Shihong Liu1, 2, Binbin Song3, Yuwen Yang1, Huang Wei1, Linlin Li1, Yongjun Yang1, Xiaoyu Huang1, Xuemei Song4, Mohammed Abdelfatah Alhoot2, 5, *
1Department of Integrated Traditional Chinese and Western Medicine of Colorectal and Anal Diseases, Affiliated Hospital of North Sichuan Medical College, Nanchong 637000, China
2Postgraduate Centre, Management and Science University, Shah ‎Alam, Selangor 40100, Malaysia
3Department of Traditional Chinese Medicine, Affiliated Hospital of North Sichuan Medical, Nanchong 637000, China
4Department of Surgical Center, Affiliated Hospital of North Sichuan Medical College, Nanchong 637000, China
5International Medical School, Management and Science University, Shah Alam, Selangor 40100, Malaysia
*Corresponding email: malhoot@msu.edu.my

Constipation is a common gastrointestinal disorder characterized by infrequent bowel movements, difficult stool passage, excessive straining, and impaired colonic transit. Increasing evidence indicates that gut microbiota-derived metabolites are active regulators of intestinal motility rather than passive byproducts of luminal fermentation. In constipation, dysbiosis is often accompanied by reduced saccharolytic fermentation, altered bile acid biotransformation, disturbed tryptophan metabolism, and enhanced methanogenesis, all of which may contribute to delayed transit and stool desiccation. Short-chain fatty acids, secondary bile acids, tryptophan-derived metabolites, and methane influence motility through effects on enterochromaffin cells, serotonin biosynthesis, epithelial secretion, enteric neural circuits, mucosal immunity, and smooth muscle activity. These mechanistic insights have therapeutic implications. Dietary modulation, probiotics, synbiotics, fecal microbiota transplantation, and bile acid-targeted therapies may improve constipation partly by restoring a more favorable metabolite milieu.

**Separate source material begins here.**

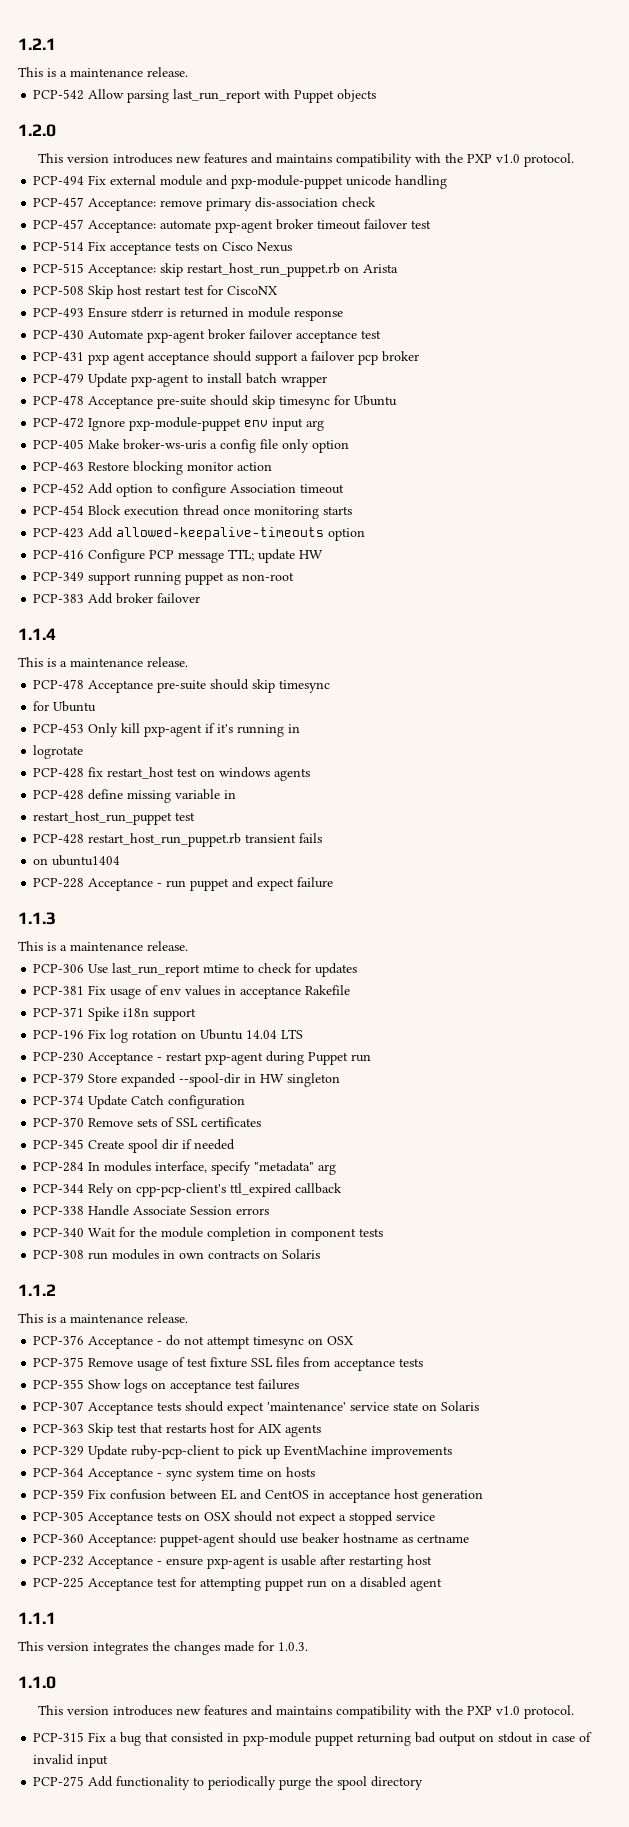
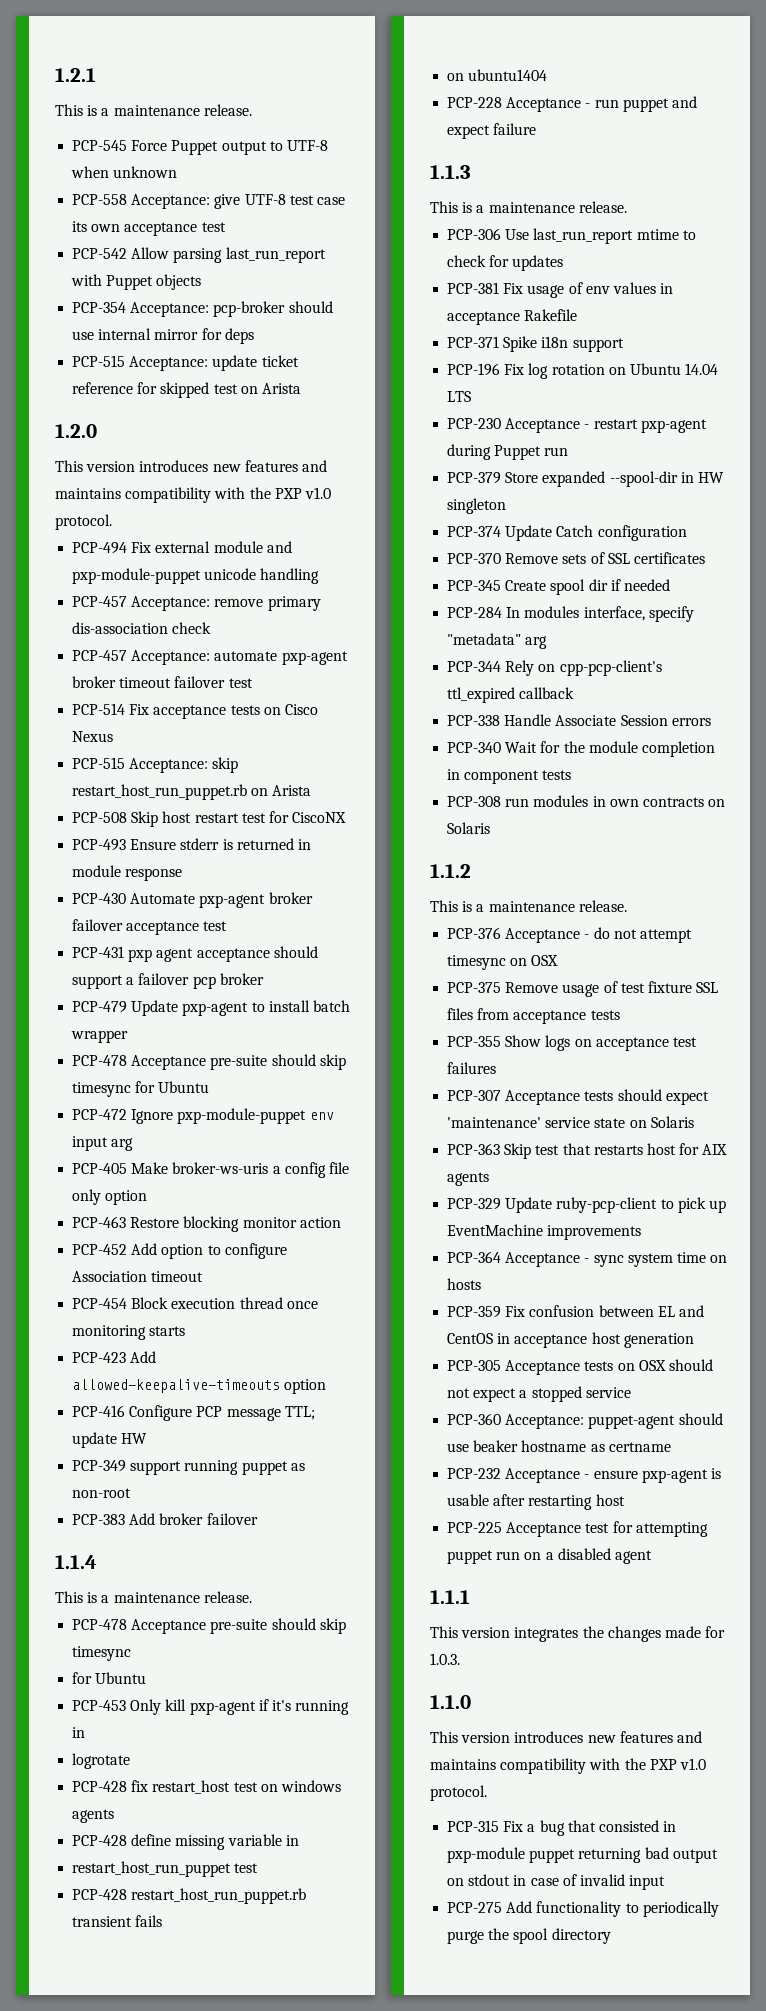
(188, 72) none -> [72,140,328,155] [71,166,178,178] [72,194,345,209] [72,221,226,236] // PCP-545 Force Puppet output to UTF-8 when unknown // PCP-558 Acceptance: give UTF-8 test case its own acceptance test
(377, 95) none -> [72,301,333,317] [72,328,254,344] [72,355,299,371] [72,382,301,398] // PCP-354 Acceptance: pcp-broker should use internal mirror for deps // PCP-515 Acceptance: update ticket reference for skipped test on Arista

However, the causal role of individual metabolites in human constipation remains incompletely defined, and clinical responses are heterogeneous. This review summarizes current evidence on how gut microbiota-derived metabolites regulate intestinal motility in constipation and discusses the translational potential of metabolite-informed therapeutic strategies.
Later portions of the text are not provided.